The whole listing below must be printed again exactly, images excluded.

··········

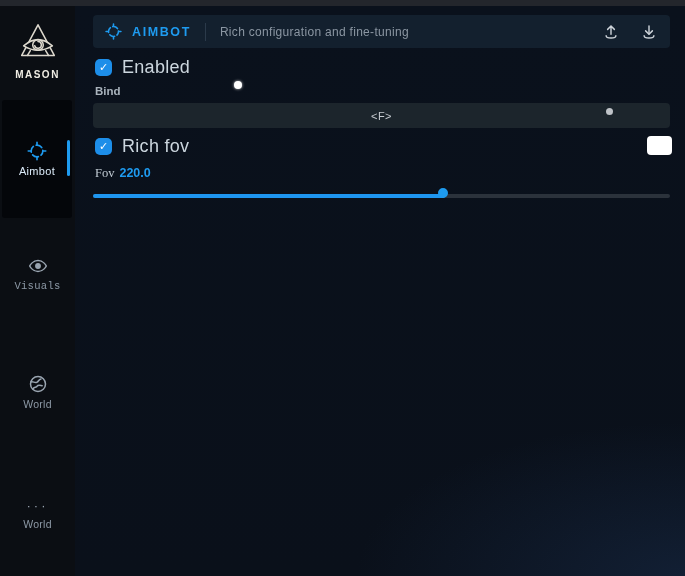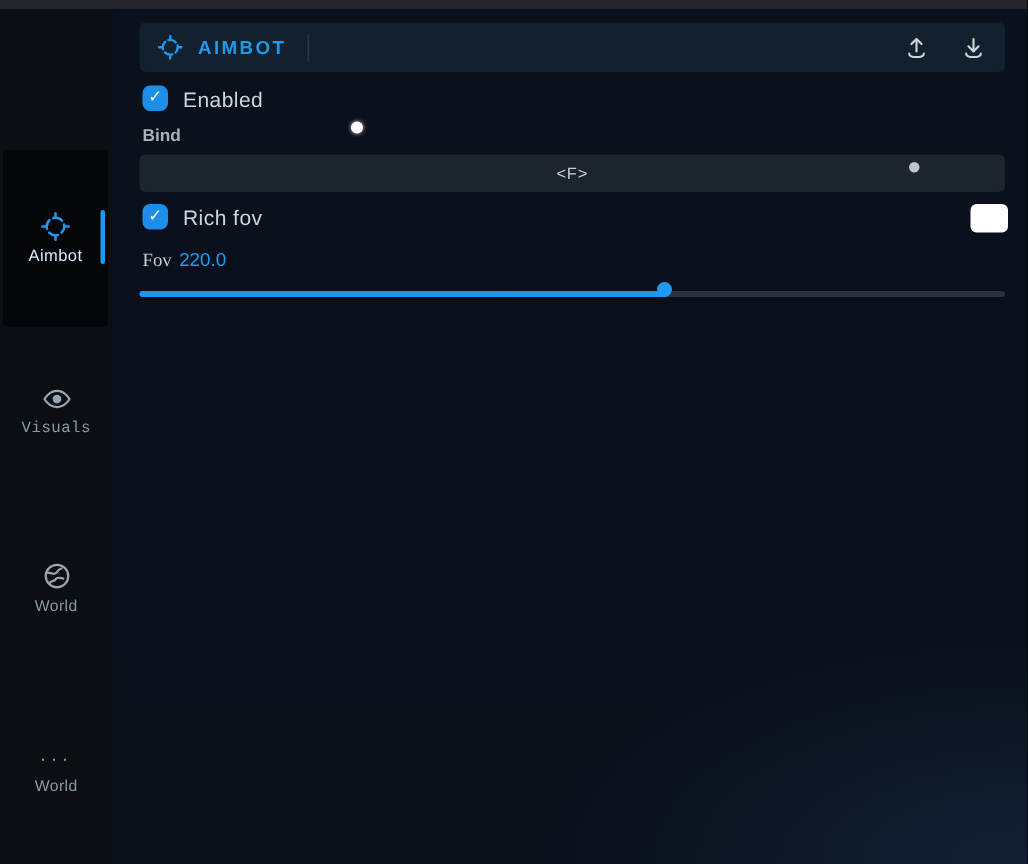--- a/index.html
+++ b/index.html
@@ -122,6 +122,7 @@
       </span>
       <span class="hdr-title">AIMBOT</span>
       <span class="hdr-sep"></span>
+      <span class="hdr-sub">Rich configuration and fine-tuning</span>
       <span class="hdr-spacer"></span>
       <span class="hdr-icon">
         <svg width="18" height="18" viewBox="0 0 24 24" fill="none" stroke="currentColor" stroke-width="1.9" stroke-linecap="round" stroke-linejoin="round">

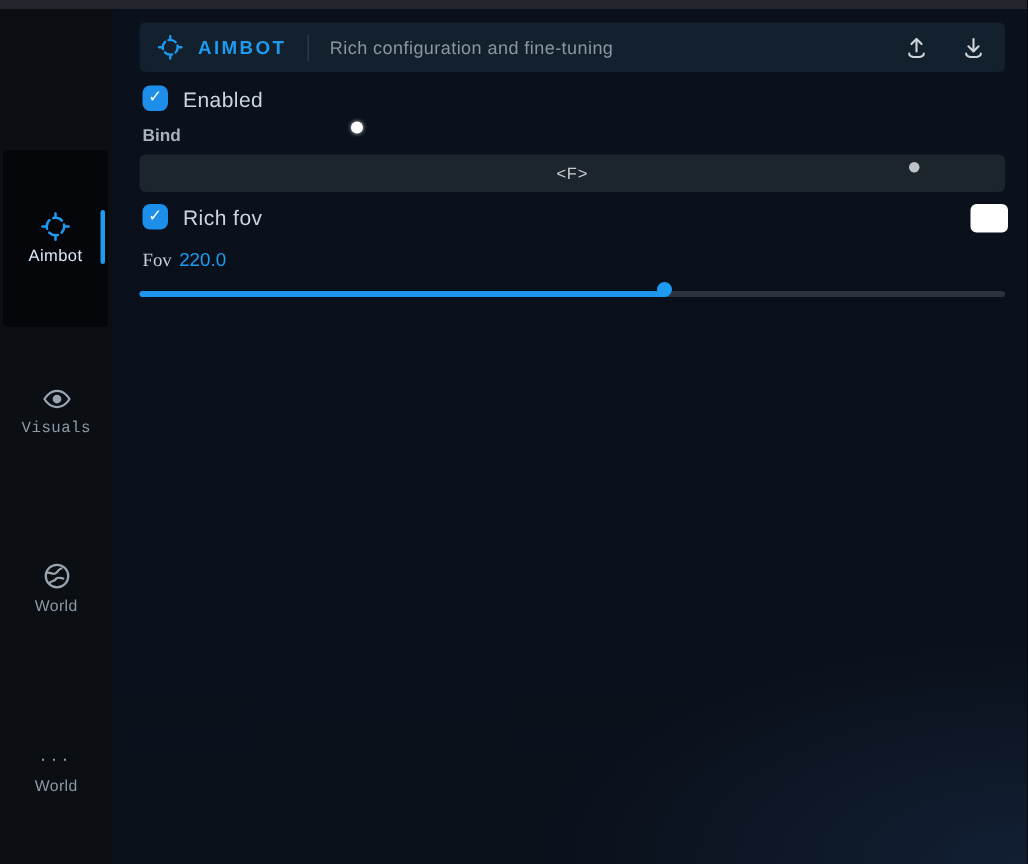--- a/index.html
+++ b/index.html
@@ -72,6 +72,18 @@
   <div class="top-strip"></div>
 
   <div class="sidebar">
+    <div class="logo">
+      <span>
+        <svg width="46" height="46" viewBox="0 0 48 48" fill="none" stroke="#ddd8cd" stroke-width="1.6" stroke-linecap="round" stroke-linejoin="round">
+          <path d="M24 5 L41 37 L7 37 Z"></path>
+          <path d="M9 27 Q24 14 39 27 Q24 36 9 27 Z" fill="#0b0e13"></path>
+          <circle cx="24" cy="26" r="5.5"></circle>
+          <path d="M24 22.5 a3.5 3.5 0 1 1 -3.4 4.3"></path>
+          <path d="M13 37 L16 32 M35 37 L32 32"></path>
+        </svg>
+      </span>
+      <span class="logo-label">MASON</span>
+    </div>
 
     <div class="side-item active-tile">
       <span class="si-icon">

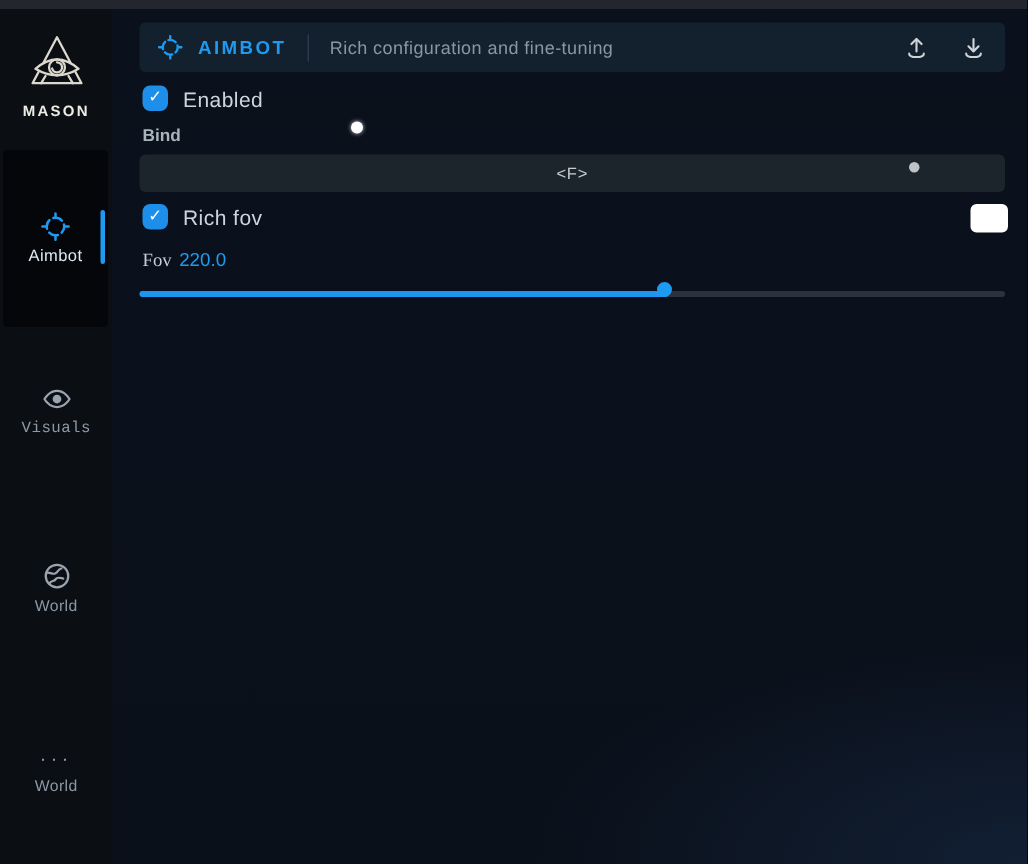--- a/index.html
+++ b/index.html
@@ -43,7 +43,7 @@
   .checkbox{width:17px;height:17px;border-radius:5px;background:#273241;display:flex;align-items:center;justify-content:center;cursor:pointer;}
   .checkbox.on{background:#1d8ee9;}
   .checkbox .tick{color:#fff;font-size:11px;line-height:1;font-weight:bold;}
-  .check-label{color:#ccd6de;font-size:14px;letter-spacing:.3px;}
+  .check-label{color:#ccd6de;font-size:18px;letter-spacing:.3px;}
   .bind-label{position:absolute;left:20px;top:79px;color:#a9b3bc;font-size:11.5px;font-weight:bold;}
   .bind-field{
     position:absolute;left:18px;right:15px;top:97px;height:25px;background:#1c252c;border-radius:4px;

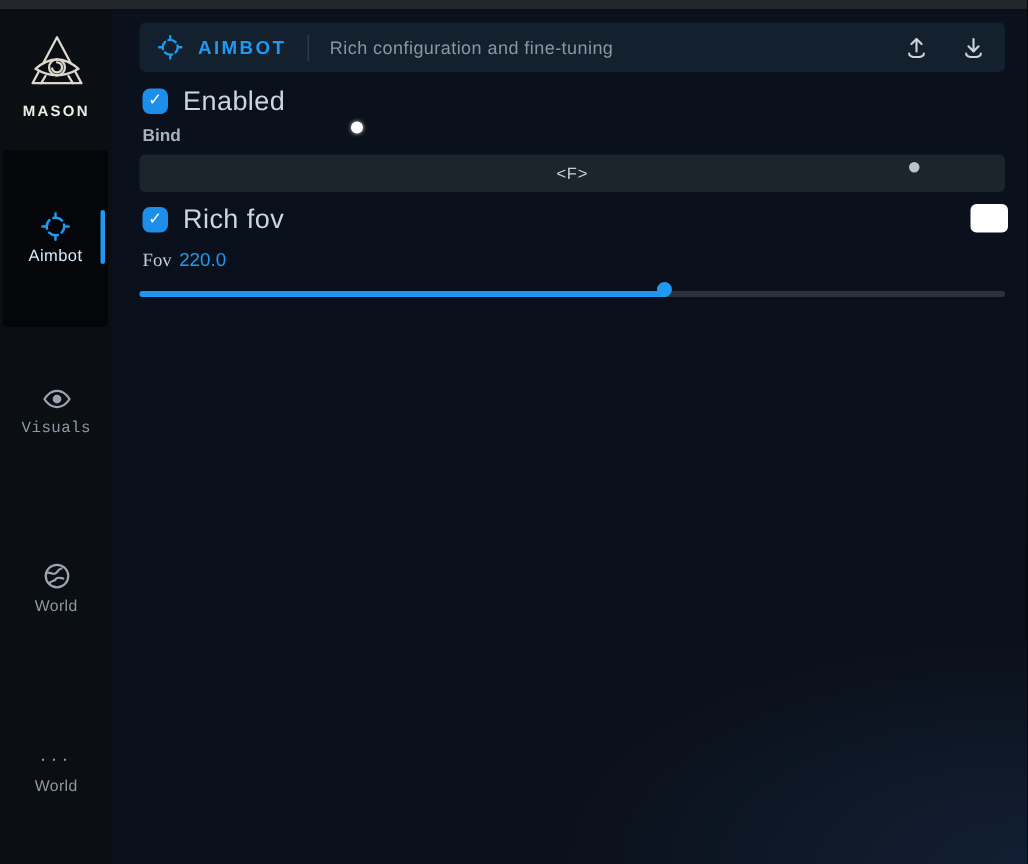--- a/index.html
+++ b/index.html
@@ -54,7 +54,7 @@
   .color-swatch{position:absolute;right:13px;top:130px;width:25px;height:19px;border-radius:4px;background:#fff;cursor:pointer;}
   .fov-label-row{position:absolute;left:20px;top:160px;font-size:12.5px;}
   .fov-name{color:#c3cdd5;font-family:Liberation Serif, serif;}
-  .fov-value{color:#1e9bf0;margin-left:5px;font-weight:normal;}
+  .fov-value{color:#1e9bf0;margin-left:5px;font-weight:bold;}
   .slider{position:absolute;left:18px;right:15px;top:182px;height:15px;cursor:pointer;}
   .slider-track{position:absolute;left:0;right:0;top:6px;height:4px;border-radius:2px;background:#2b323b;}
   .slider-fill{position:absolute;left:0;top:6px;height:4px;border-radius:2px;background:#1e96f0;}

··········

Written reply =>
--- a/index.html
+++ b/index.html
@@ -122,6 +122,7 @@
       </span>
       <span class="hdr-title">AIMBOT</span>
       <span class="hdr-sep"></span>
+      <span class="hdr-sub">Rich configuration and fine-tuning</span>
       <span class="hdr-spacer"></span>
       <span class="hdr-icon">
         <svg width="18" height="18" viewBox="0 0 24 24" fill="none" stroke="currentColor" stroke-width="1.9" stroke-linecap="round" stroke-linejoin="round">

--- a/index.html
+++ b/index.html
@@ -72,6 +72,18 @@
   <div class="top-strip"></div>
 
   <div class="sidebar">
+    <div class="logo">
+      <span>
+        <svg width="46" height="46" viewBox="0 0 48 48" fill="none" stroke="#ddd8cd" stroke-width="1.6" stroke-linecap="round" stroke-linejoin="round">
+          <path d="M24 5 L41 37 L7 37 Z"></path>
+          <path d="M9 27 Q24 14 39 27 Q24 36 9 27 Z" fill="#0b0e13"></path>
+          <circle cx="24" cy="26" r="5.5"></circle>
+          <path d="M24 22.5 a3.5 3.5 0 1 1 -3.4 4.3"></path>
+          <path d="M13 37 L16 32 M35 37 L32 32"></path>
+        </svg>
+      </span>
+      <span class="logo-label">MASON</span>
+    </div>
 
     <div class="side-item active-tile">
       <span class="si-icon">

--- a/index.html
+++ b/index.html
@@ -43,7 +43,7 @@
   .checkbox{width:17px;height:17px;border-radius:5px;background:#273241;display:flex;align-items:center;justify-content:center;cursor:pointer;}
   .checkbox.on{background:#1d8ee9;}
   .checkbox .tick{color:#fff;font-size:11px;line-height:1;font-weight:bold;}
-  .check-label{color:#ccd6de;font-size:14px;letter-spacing:.3px;}
+  .check-label{color:#ccd6de;font-size:18px;letter-spacing:.3px;}
   .bind-label{position:absolute;left:20px;top:79px;color:#a9b3bc;font-size:11.5px;font-weight:bold;}
   .bind-field{
     position:absolute;left:18px;right:15px;top:97px;height:25px;background:#1c252c;border-radius:4px;

--- a/index.html
+++ b/index.html
@@ -54,7 +54,7 @@
   .color-swatch{position:absolute;right:13px;top:130px;width:25px;height:19px;border-radius:4px;background:#fff;cursor:pointer;}
   .fov-label-row{position:absolute;left:20px;top:160px;font-size:12.5px;}
   .fov-name{color:#c3cdd5;font-family:Liberation Serif, serif;}
-  .fov-value{color:#1e9bf0;margin-left:5px;font-weight:normal;}
+  .fov-value{color:#1e9bf0;margin-left:5px;font-weight:bold;}
   .slider{position:absolute;left:18px;right:15px;top:182px;height:15px;cursor:pointer;}
   .slider-track{position:absolute;left:0;right:0;top:6px;height:4px;border-radius:2px;background:#2b323b;}
   .slider-fill{position:absolute;left:0;top:6px;height:4px;border-radius:2px;background:#1e96f0;}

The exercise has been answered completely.